DATA TO USE:
'''

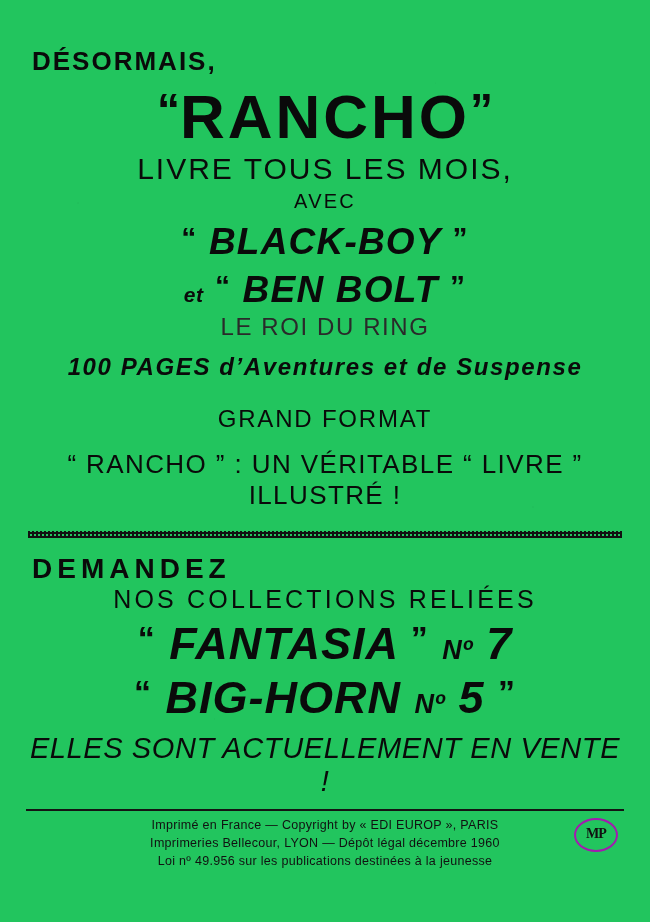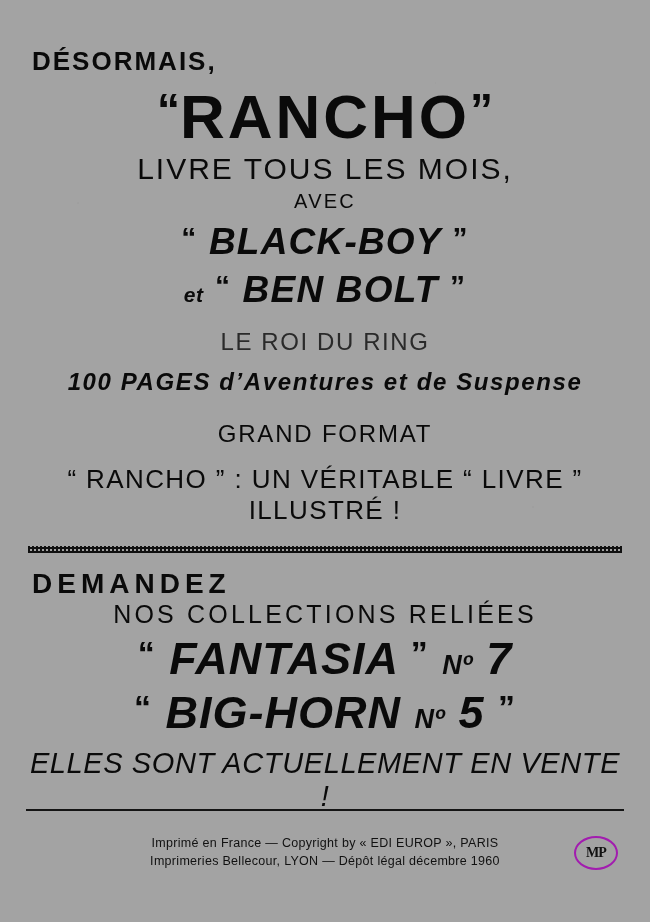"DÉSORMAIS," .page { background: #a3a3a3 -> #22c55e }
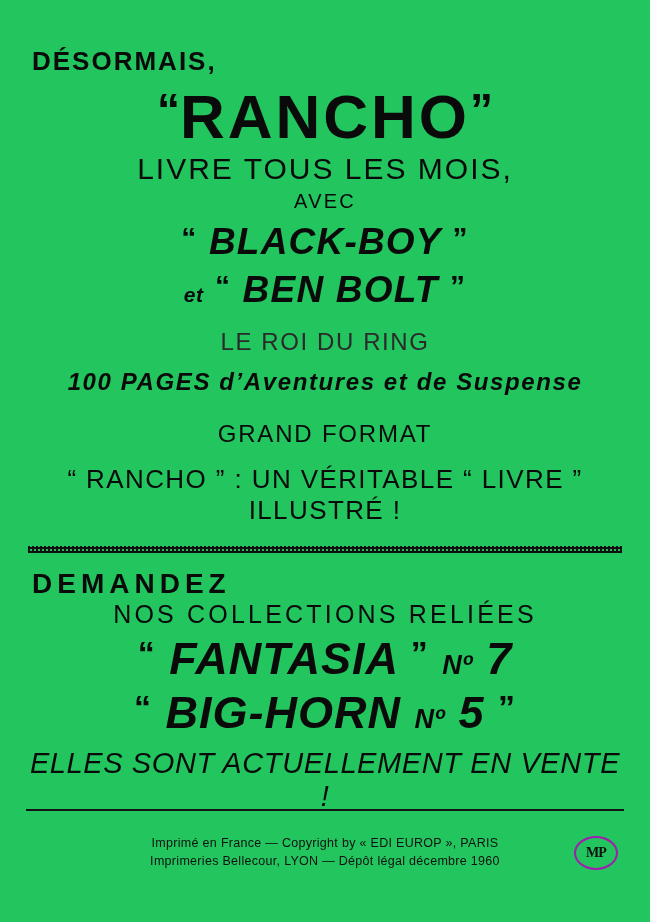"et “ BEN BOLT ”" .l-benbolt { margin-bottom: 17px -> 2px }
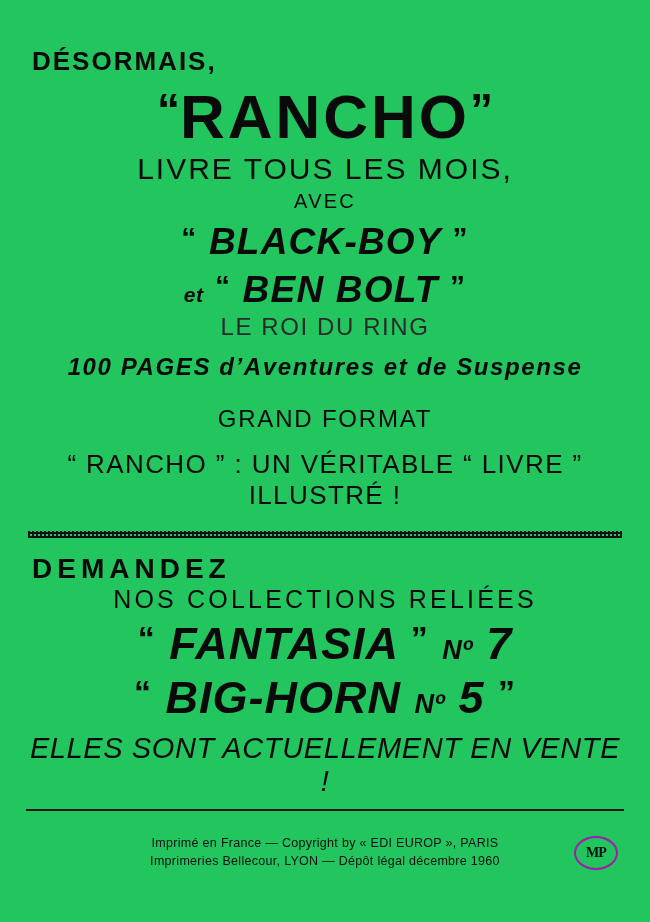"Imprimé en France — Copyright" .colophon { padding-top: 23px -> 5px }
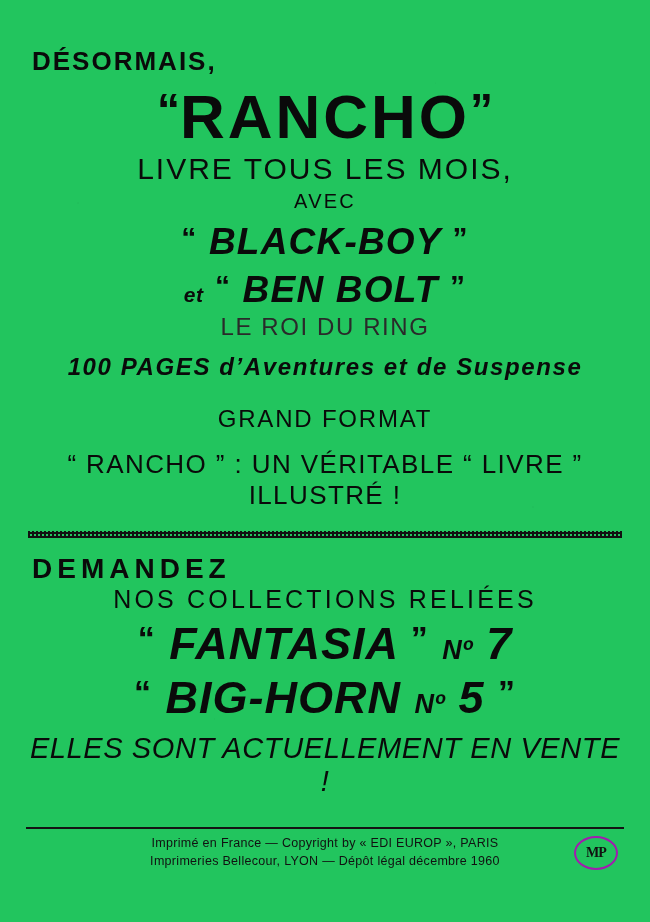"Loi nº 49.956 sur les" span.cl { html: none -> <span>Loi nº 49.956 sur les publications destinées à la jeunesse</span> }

'''
'''

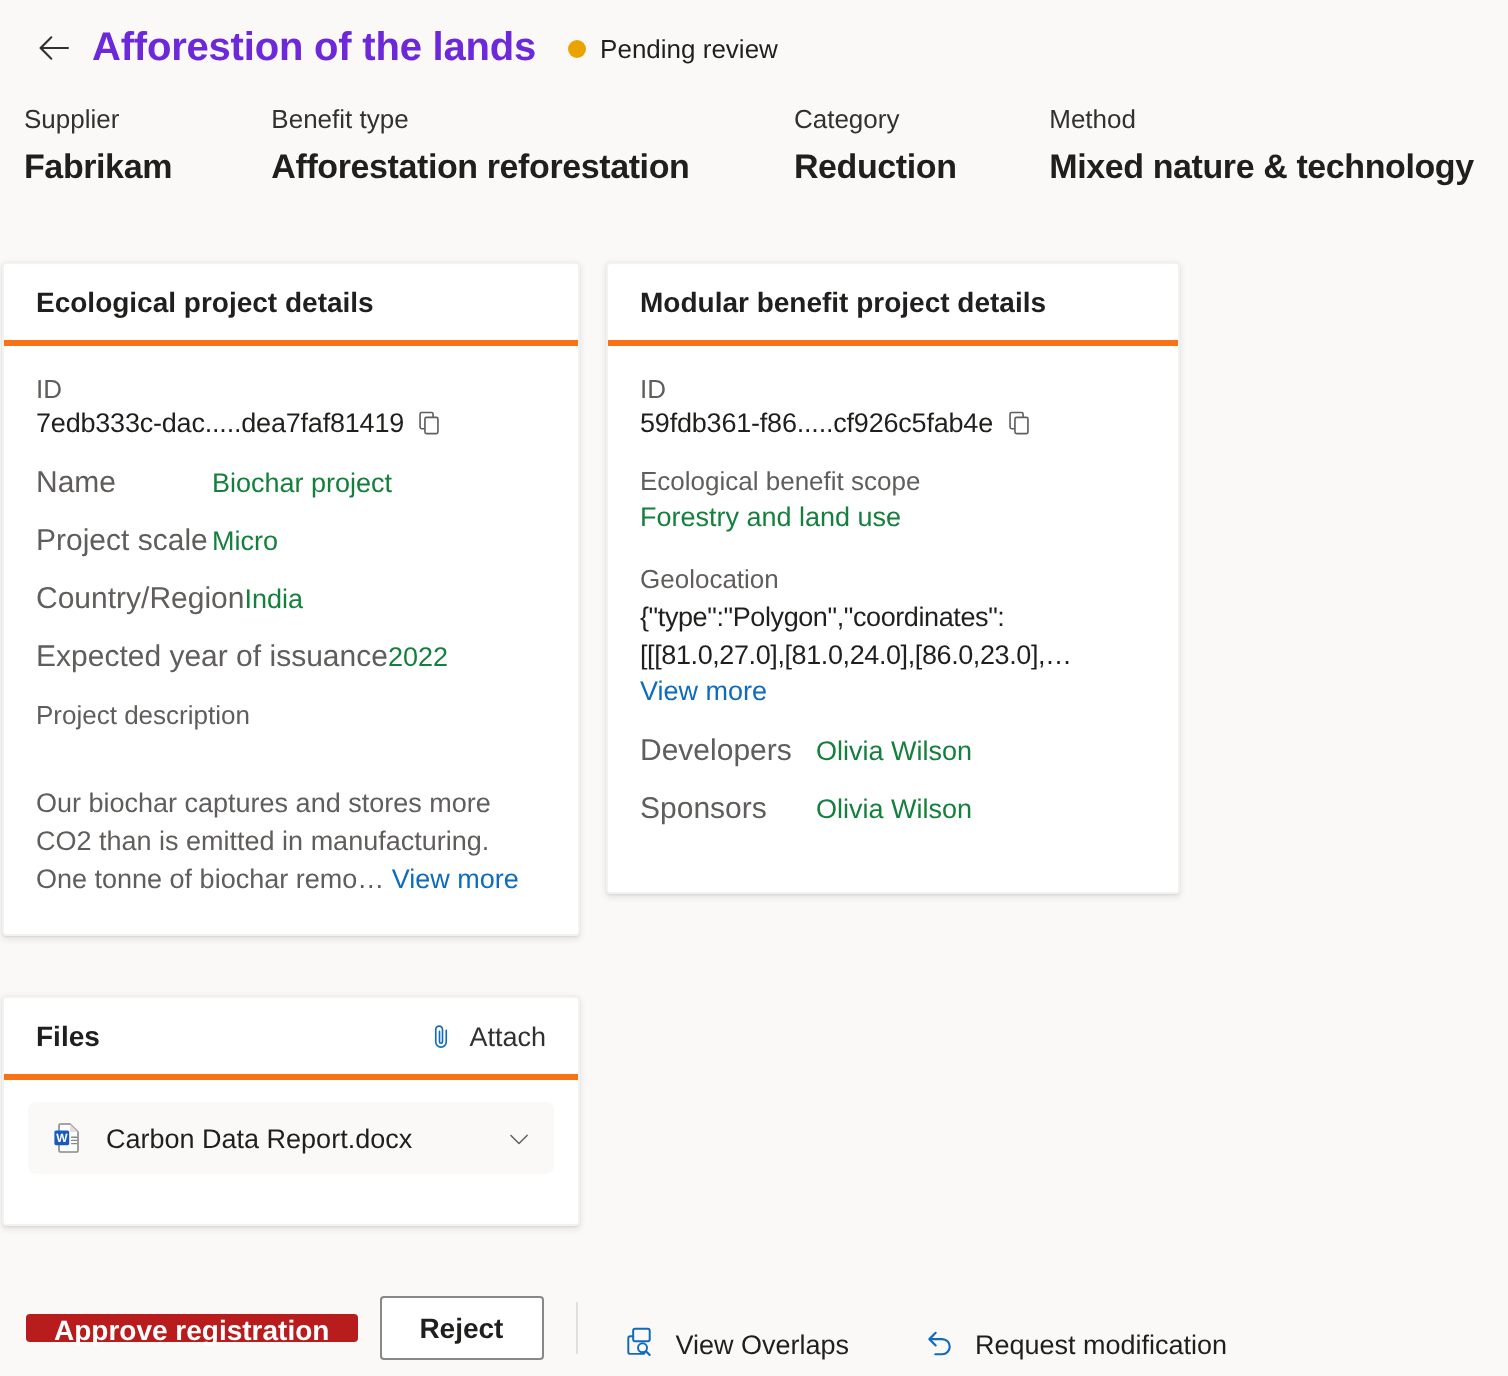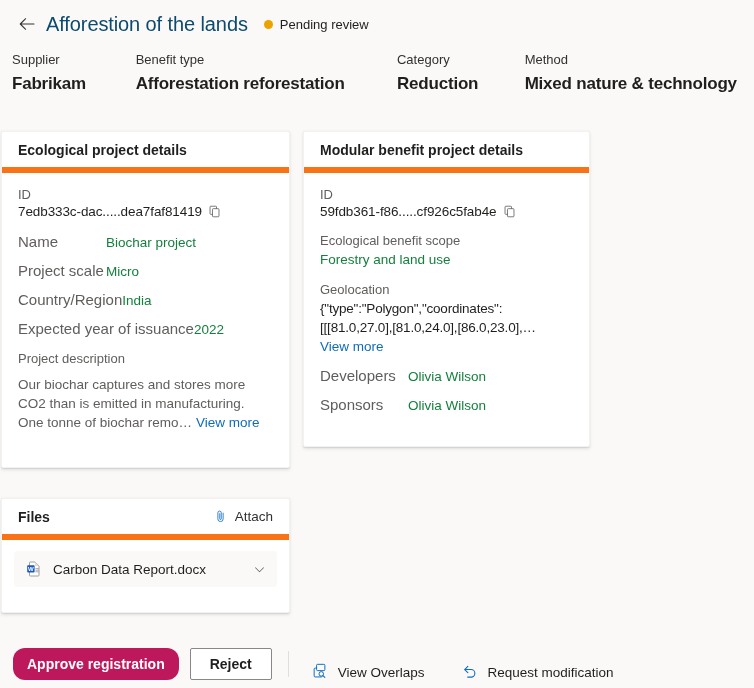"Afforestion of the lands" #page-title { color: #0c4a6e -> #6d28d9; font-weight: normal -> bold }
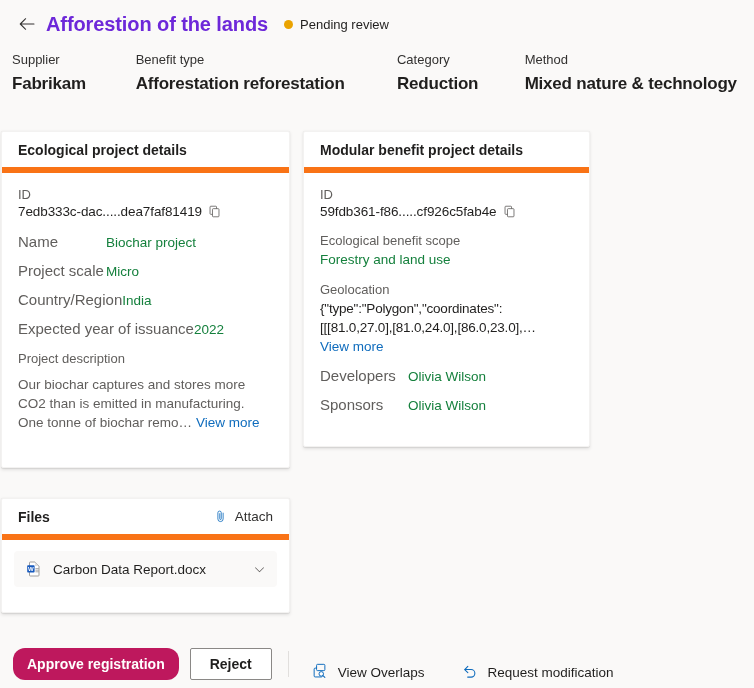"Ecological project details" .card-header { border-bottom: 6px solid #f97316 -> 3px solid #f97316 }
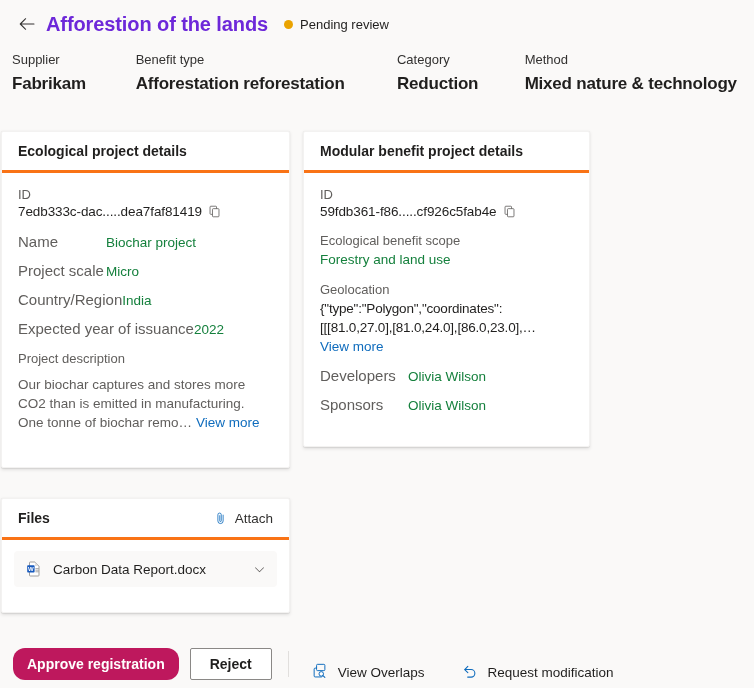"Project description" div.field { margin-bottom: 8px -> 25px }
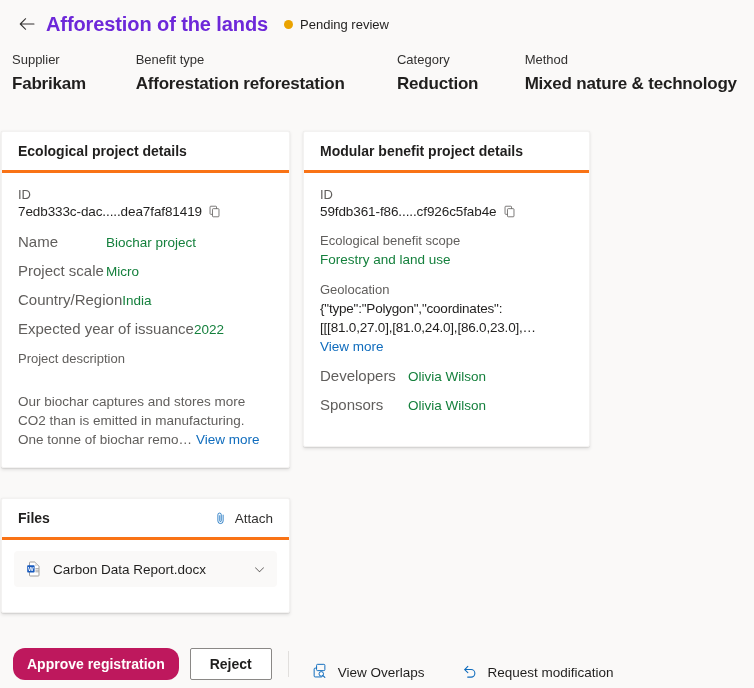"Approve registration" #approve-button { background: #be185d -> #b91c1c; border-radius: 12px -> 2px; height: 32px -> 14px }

'''

TASK DESCRIPTION: Would you copy out, exactly and with no pictures, only the lines above from the one that contains "en France —" through the one that contains "html: none ->"?

RESULT:
"Imprimé en France — Copyright" .colophon { padding-top: 23px -> 5px }
"Loi nº 49.956 sur les" span.cl { html: none -> <span>Loi nº 49.956 sur les publications destinées à la jeunesse</span> }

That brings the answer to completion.